Rosini propendeva, invece, per la data riportata da Cassio Dione, Storia romana, LXVI, 21, 1: «κατ' αὐτὸ τὸ φθινόπωρον», "proprio nell'ultima parte dell'autunno",[5] e pertanto propose l'emendamento: IX kal. decembris,[6] cioè nove giorni dalle calende di dicembre, ovvero il 23 novembre,[7] che meglio si accordava con i dati archeologici. Tale ipotesi fu però respinta, all'epoca, e si continuò a considerare come esatta la data del 24 agosto.

Nel 1854 anche Edward Greswell contestò la data tradizionale del 24 agosto, sostenendo, sulla base di argomenti soprattutto filologici, che l'eruzione avvenne il 23 settembre e proponendo dunque l'emendamento del passo di Plinio in: IX Kalendas Octobres.[8]

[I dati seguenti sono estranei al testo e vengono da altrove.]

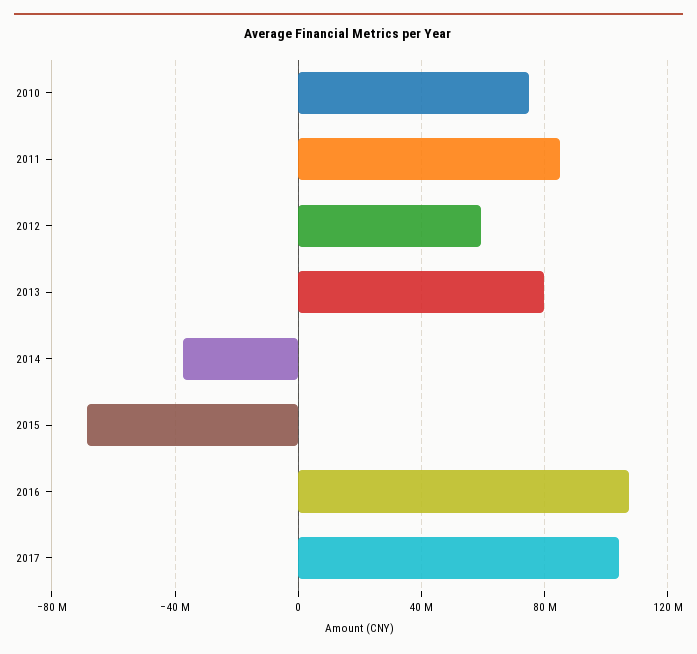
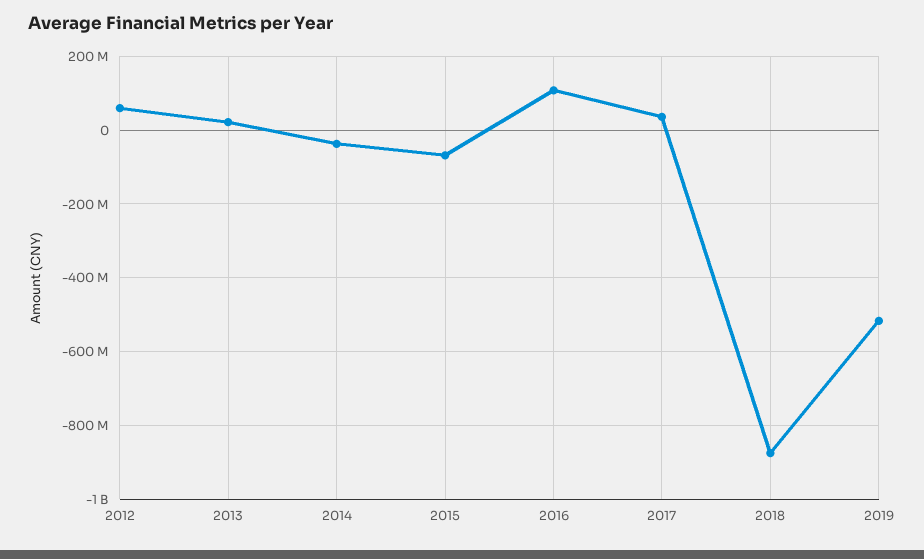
2010: 75000000 -> none
2011: 85000000 -> none
2013: 80000000 -> 20000000
2017: 105000000 -> 40000000
2018: none -> -880000000
2019: none -> -520000000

Analizzando i diversi manoscritti del testo pliniano che si sono conservati, si può vedere che, oltre alla versione maggiormente attestata, esistono altre varianti del passo in questione riportate in altrettante versioni manoscritte:

  • nonum kal. septembres (nove giorni prima delle calende di settembre, il 24 agosto)
  • kal. novembres (alle calende di novembre, 1º novembre)
  • III kal. novembres (tre giorni prima delle calende di novembre, 30 ottobre)
  • non. kal. ... (nove giorni prima delle calende, forse di novembre, ovvero il 24 ottobre)[9]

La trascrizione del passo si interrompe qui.